In 1923, gambling was briefly legalized in the then-British colony of Singapore, but the experiment led to gambling addiction and increased crime, and gambling was criminalised again within three years.

In the following decades, the operation of legal gambling in Singapore was limited to the government-run Singapore Pools for lotteries, and Singapore Turf Club for horse racing. However, during a parliament session on 18 April 2005, Lee Hsien Loong, the prime minister of Singapore, announced the cabinet's decision to develop two casinos and associated hotels and malls in Marina South and Sentosa.

The government stated that the aim of the project was to boost Singapore's tourism industry which had been facing intense competition from other destinations around the region, particularly from nearby Bangkok and Hong Kong, which has since also considered legalisation of casinos in the wake of initiatives in Singapore. Even closer to home, Malaysia has long had a legal casino cum theme park on Genting Highlands, which proved popular with Singaporean tourists. The IRs in Singapore were expected to create about 35,000 jobs directly and indirectly. In addition to the casinos, the IRs will have other amenities including hotels, restaurants, shopping and convention centers, theatres, museums and theme parks. The industry was expected to invest US$7.1 billion in integrated resorts (US$3.5 billion in Marina Bay; US$3.6 billion in Resorts World).

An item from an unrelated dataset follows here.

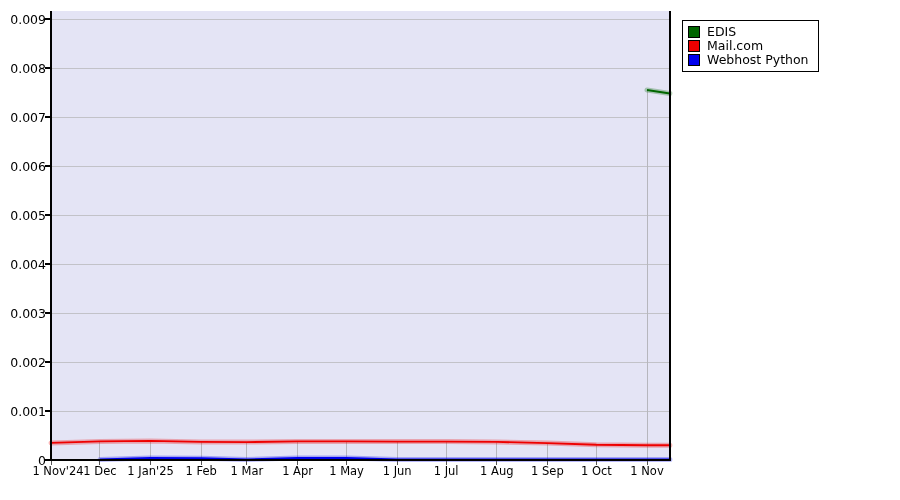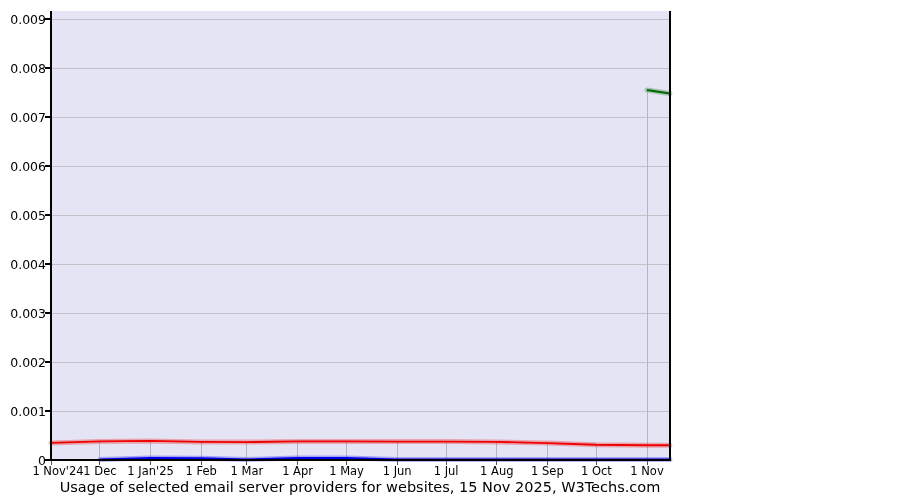"EDIS" div.legend { html: none -> <div> <div> <span></span> <span>EDIS</span> </div> <div> <span></span> <span>Mail.com</span> </div> <div> <span></span> <span>Webhost Python</span> </div> </div> }
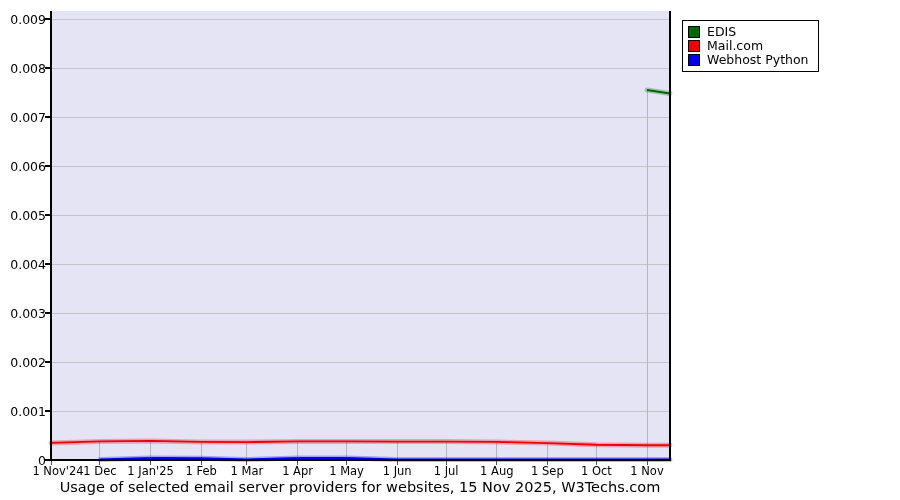"Usage of selected email server" div.chart-title { html: <div>Usage of selected email server providers for websites, 15 Nov 2025, W3Techs.com</div> -> none }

Public debate and criticisms

The plan to build the integrated resorts was subject to considerable debate among Singaporeans even till 2014. Several groups, such as those belonging to the Muslim and Christian communities as well as social workers, openly expressed their disapproval of the casinos. Concerns were raised about the negative social impact of casino gambling, citing worries that the casinos could encourage more gambling and increase the risk of compulsive gambling. Activist groups argued that a casino could also lead to undesirable activities often associated with gambling, including money laundering, loan sharks or even organised crime.

Lee acknowledged the downsides of having integrated resorts and the concerns expressed by the public. He promised that there would be safeguards to limit the social impact of casino gambling. He stated there would be restrictions on the admission of local people into the casinos, for example, family members of a patron of the casino may block him or her from entering and gambling. Lee announced a steep entrance fee of S$100 per entry or S$2,000 per year and a system of exclusions for all Singaporeans. (Increased to $150 per entry or $3,000 per year on 4 April 2019) In addition, the casinos would not be allowed to extend credit to the local population.

Lee, who has been prime minister since August 2004, took a significant political risk when he made the decision, with some of his cabinet members against the plan. Nonetheless, Lee decided to go ahead with the decision; he stated:

The six-month consultative period gave the opportunity for many sections of the population to voice their opposition to the casinos, including a petition that attracted tens of thousands of signatures. When Lee approved the proposal after such widespread criticism, the opposition said that he had overruled consensus.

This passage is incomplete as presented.